All of the display list building macros also embed an ‘SP’ or a ‘DP’ to describe the functional unit of the RCP which will operate on this command. This is certainly confusing, especially to application programmers familiar with higher-level graphics API’s such as OpenGL. In order to achieve maximum performance, it is necessary to expose the two major units of the RCP to the application programmer. The primary reason for this is resource constraints; there is simply not enough RSP IMEM to build a display list processor that is rich enough to hide these details from the application programmer. In addition, given the dedicated application of the RCP (video games), any CPU cycles spent “gift-wrapping” the graphics API are a waste of time. The binary encoding of most of the display list commands is the lowest possible level: they are the bits that control the hardware.

Exposing the two functional units of the RCP also limits the amount of state shared between them. The major drawback of this design decision is that you must often tell the same thing to the RSP and the RDP. For example, in order to “turn on texture mapping” you must turn it on in the RSP and turn it on in the RDP. This may seem clumsy at first, and indeed this is a common source of display list bugs, but the parallel execution of the RSP and RDP, plus the lean display list processing machine make this trade-off worthwhile.

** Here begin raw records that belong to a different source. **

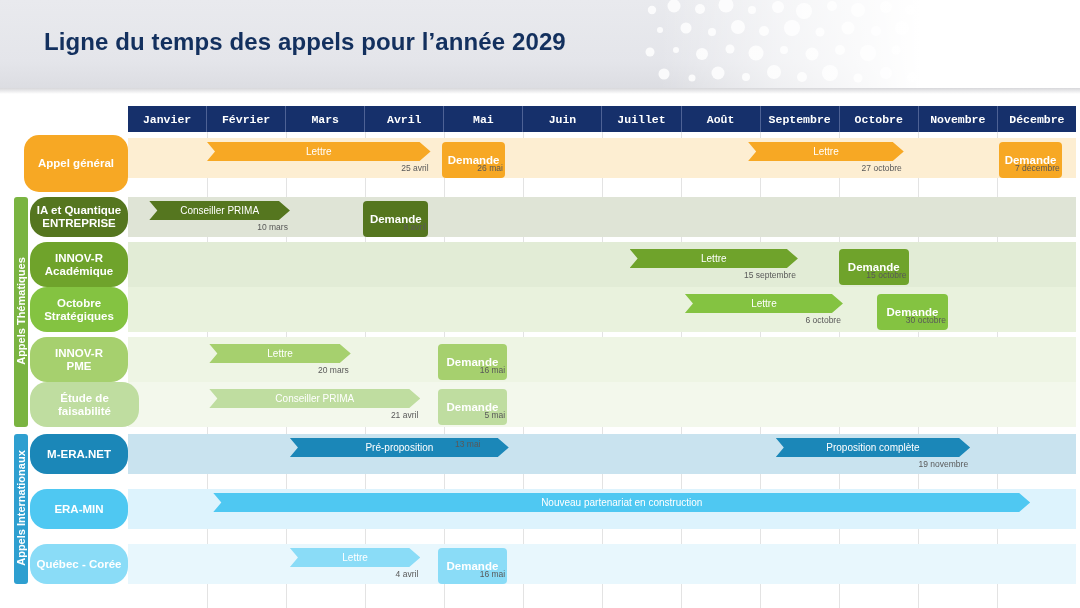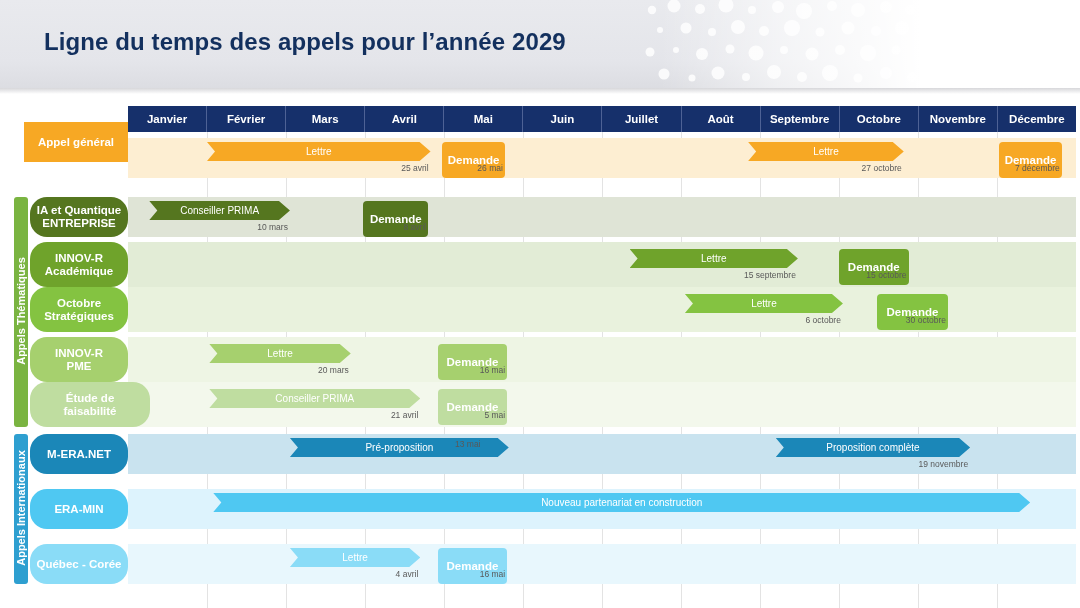"Janvier" .month { font-family: none -> Liberation Mono, monospace }
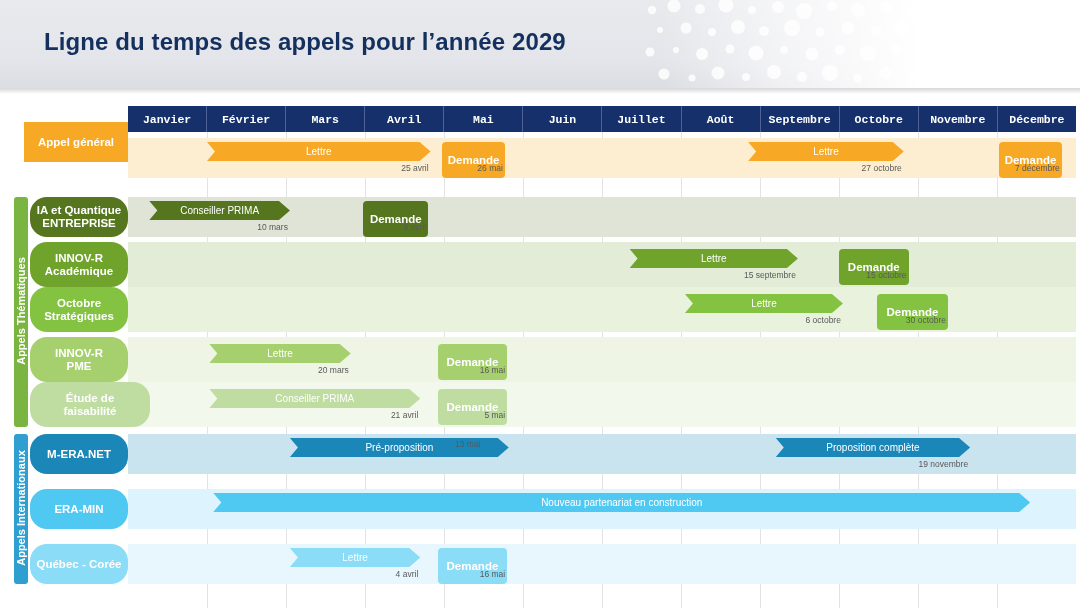"Appel général" div.rowlabel { border-radius: none -> 15px; height: 40px -> 57px; top: 28px -> 41px }
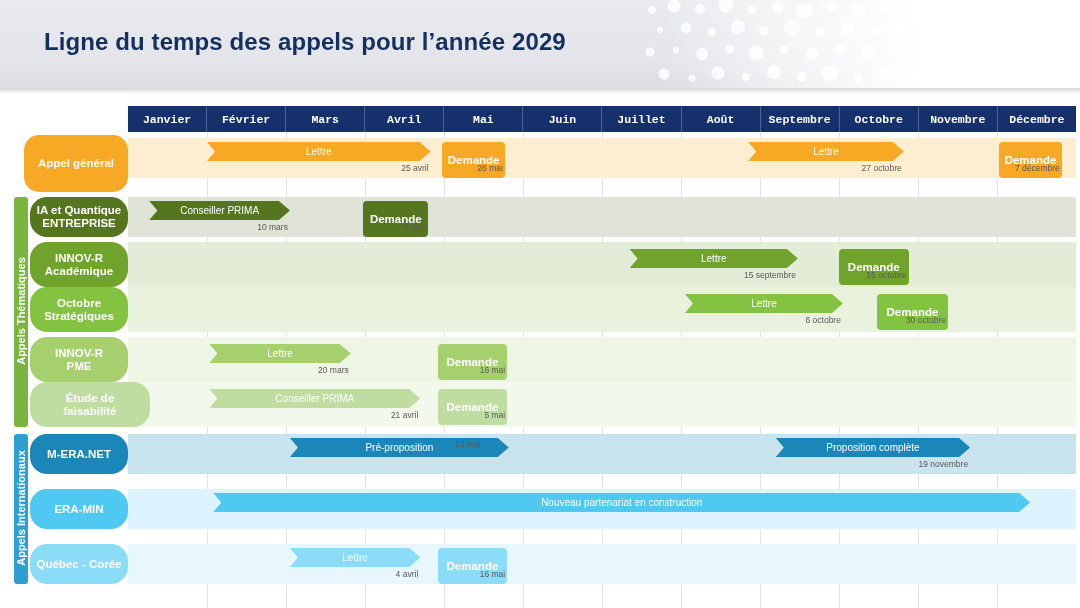"Étude de" div.rowlabel { width: 120px -> 109px }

Segmented Memory and the RSP Memory Map
All DRAM addresses in the display list are segmented addresses. The mapping of segments and their base addresses is provided using the gsSPSegment() macro. It is the responsibility of the application to maintain this mapping and inform the RSP via the display list.

The RSP maintains an associative table of up to 16 segment ID’s and their base addresses. Any DRAM address in the display list is ‘physical-ized’ using this table.

The RDP only uses physical addresses, and one of the chores of the RSP is to do the address translation necessary for the RDP.

Note: By convention, segment table entry 0 is reserved for physical addressing, and should be set to 0x0.

The RSP software can only access DMEM. All data must first be transferred into DMEM using DMA operations, which must be 64-bit aligned. Invocation of the DMA engine is handled by the RSP software, but the application programmer needs to be aware of the boundary requirements. Any data structure that is to be passed to the RSP must be aligned to a 64-bit boundary. The structures in gbi.h use C unions to guarantee this.

Since the DMA engine is shared between the R4300 and the RSP, the application program should also avoid unnecessary DMA activity while the RSP is running.

Interaction Between the RSP and R4300 Memory Caching
The most prevalent example of communication between the CPU and the RSP is that of the CPU creating a display list in DRAM for eventual interpretation by the RSP. The display list data is read from DRAM via a DMA mechanism. Unfortunately, DRAM locations may be “stale” with respect to newer data being held in the R4300’s data cache. The R4300 cache mechanism implements a “write-back” caching policy which means individual stores to memory are not immediately written to memory. To update the memory contents with more recent cached data, the CPU must first write back cached data to the DRAM. Then, and only then, will the RSP be able to DMA the correct data for display list processing.

Conversely, the contents of memory may be more recent than cached data in some situations when the RSP modifies memory (an obvious example is updating the color frame buffer). In this case, the CPU’s cache may contain stale data and the CPU should invalidate the cached data to force an access directly to DRAM and get the most recent data. As a practical note, this second scenario only arises in advanced applications.